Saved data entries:
--- START ---

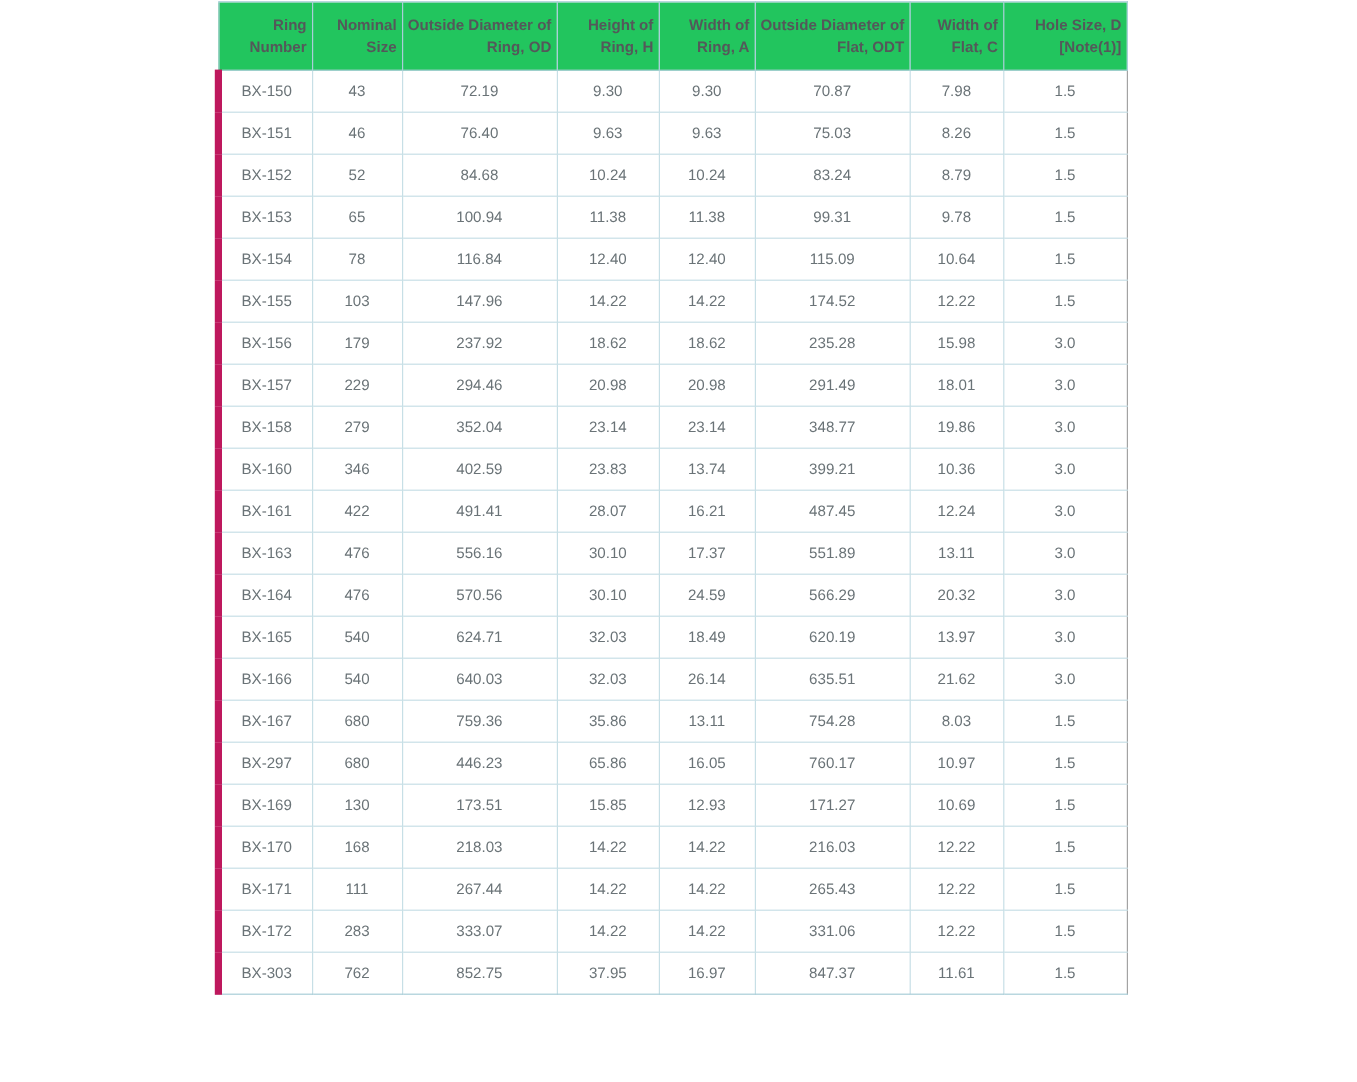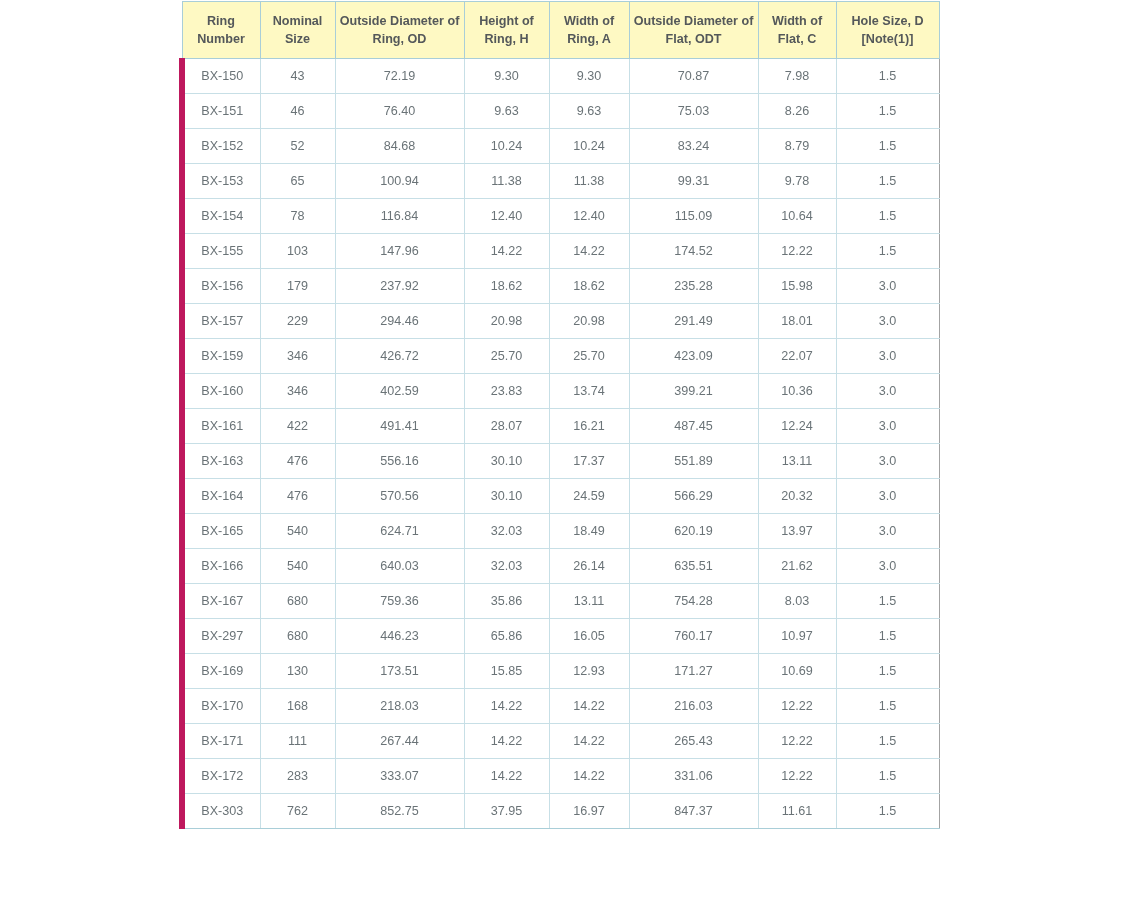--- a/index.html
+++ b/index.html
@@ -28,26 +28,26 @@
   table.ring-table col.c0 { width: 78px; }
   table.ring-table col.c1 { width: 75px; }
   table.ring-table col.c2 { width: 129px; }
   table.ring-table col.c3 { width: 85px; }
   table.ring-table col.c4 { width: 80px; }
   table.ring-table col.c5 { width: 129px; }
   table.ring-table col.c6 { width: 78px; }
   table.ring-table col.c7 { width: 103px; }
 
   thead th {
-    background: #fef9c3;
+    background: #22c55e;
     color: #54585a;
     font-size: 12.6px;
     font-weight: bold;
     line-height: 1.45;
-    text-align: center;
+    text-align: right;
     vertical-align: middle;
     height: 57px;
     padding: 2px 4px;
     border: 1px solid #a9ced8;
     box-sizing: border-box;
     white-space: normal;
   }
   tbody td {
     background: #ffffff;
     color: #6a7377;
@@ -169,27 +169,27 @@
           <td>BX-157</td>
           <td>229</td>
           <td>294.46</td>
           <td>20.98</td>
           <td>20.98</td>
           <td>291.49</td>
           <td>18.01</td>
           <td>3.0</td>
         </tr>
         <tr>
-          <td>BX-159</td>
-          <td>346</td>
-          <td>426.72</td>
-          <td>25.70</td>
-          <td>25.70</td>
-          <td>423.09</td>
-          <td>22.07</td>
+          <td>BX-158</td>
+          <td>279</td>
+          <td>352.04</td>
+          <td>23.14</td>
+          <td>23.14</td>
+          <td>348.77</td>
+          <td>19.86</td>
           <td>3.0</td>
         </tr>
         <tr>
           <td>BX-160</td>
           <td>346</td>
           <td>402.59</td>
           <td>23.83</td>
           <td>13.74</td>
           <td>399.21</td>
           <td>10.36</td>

--- END ---
--- START ---

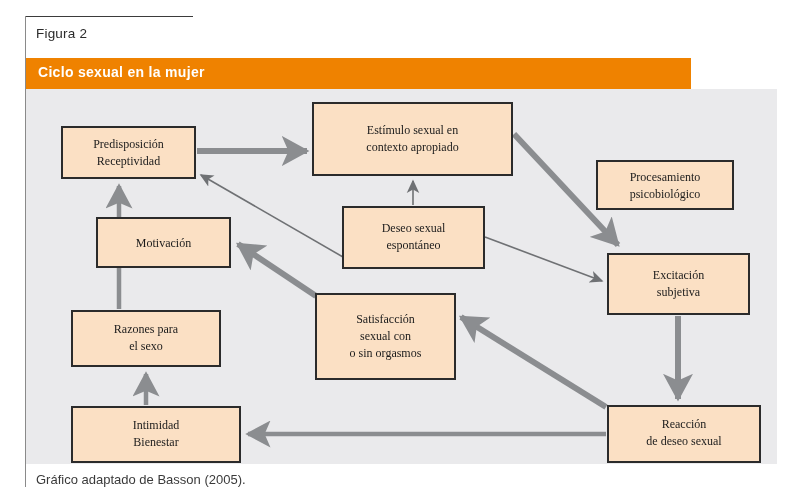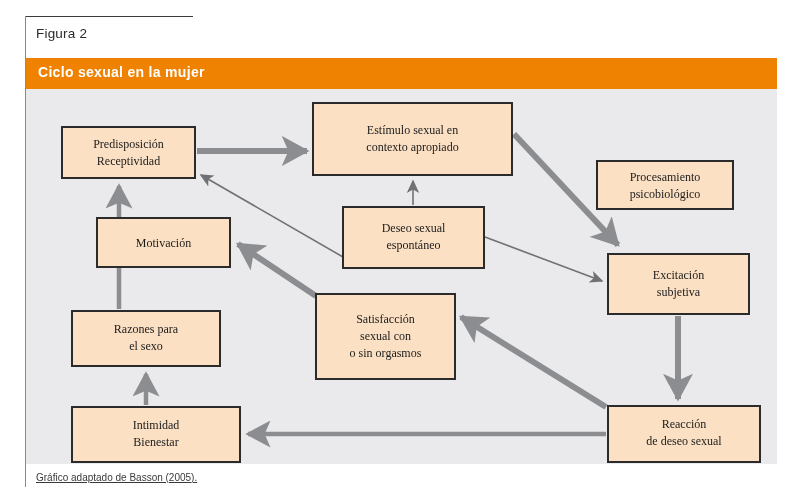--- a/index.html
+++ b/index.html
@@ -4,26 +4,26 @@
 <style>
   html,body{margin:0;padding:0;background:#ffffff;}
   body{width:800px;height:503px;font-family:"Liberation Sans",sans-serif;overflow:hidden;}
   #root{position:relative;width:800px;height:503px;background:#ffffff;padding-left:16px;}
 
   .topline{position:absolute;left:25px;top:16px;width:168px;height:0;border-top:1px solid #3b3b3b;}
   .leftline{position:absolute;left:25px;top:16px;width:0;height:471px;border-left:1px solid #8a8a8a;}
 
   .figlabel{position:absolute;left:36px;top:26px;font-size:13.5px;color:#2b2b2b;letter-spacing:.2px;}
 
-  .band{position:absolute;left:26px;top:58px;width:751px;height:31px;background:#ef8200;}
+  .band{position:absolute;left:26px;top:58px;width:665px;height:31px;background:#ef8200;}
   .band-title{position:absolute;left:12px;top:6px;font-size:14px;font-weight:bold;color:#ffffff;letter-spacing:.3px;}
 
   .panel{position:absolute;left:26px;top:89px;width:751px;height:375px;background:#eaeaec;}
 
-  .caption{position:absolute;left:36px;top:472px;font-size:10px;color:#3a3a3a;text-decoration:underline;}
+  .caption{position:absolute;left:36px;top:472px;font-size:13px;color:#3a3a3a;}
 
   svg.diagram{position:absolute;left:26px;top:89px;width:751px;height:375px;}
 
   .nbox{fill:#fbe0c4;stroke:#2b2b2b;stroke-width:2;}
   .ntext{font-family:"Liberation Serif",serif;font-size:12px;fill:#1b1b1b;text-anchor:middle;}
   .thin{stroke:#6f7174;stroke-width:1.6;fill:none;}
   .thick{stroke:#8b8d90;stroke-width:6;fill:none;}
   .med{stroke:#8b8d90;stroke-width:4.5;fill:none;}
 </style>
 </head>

--- END ---

◆ What you should do
Look above for the line with "-28,26 +28,26 @@" and the line with "padding: 2px 4px;"; transcribe both and all lines in between, exactly, and nothing else.

◆ Response below
@@ -28,26 +28,26 @@
   table.ring-table col.c0 { width: 78px; }
   table.ring-table col.c1 { width: 75px; }
   table.ring-table col.c2 { width: 129px; }
   table.ring-table col.c3 { width: 85px; }
   table.ring-table col.c4 { width: 80px; }
   table.ring-table col.c5 { width: 129px; }
   table.ring-table col.c6 { width: 78px; }
   table.ring-table col.c7 { width: 103px; }
 
   thead th {
-    background: #fef9c3;
+    background: #22c55e;
     color: #54585a;
     font-size: 12.6px;
     font-weight: bold;
     line-height: 1.45;
-    text-align: center;
+    text-align: right;
     vertical-align: middle;
     height: 57px;
     padding: 2px 4px;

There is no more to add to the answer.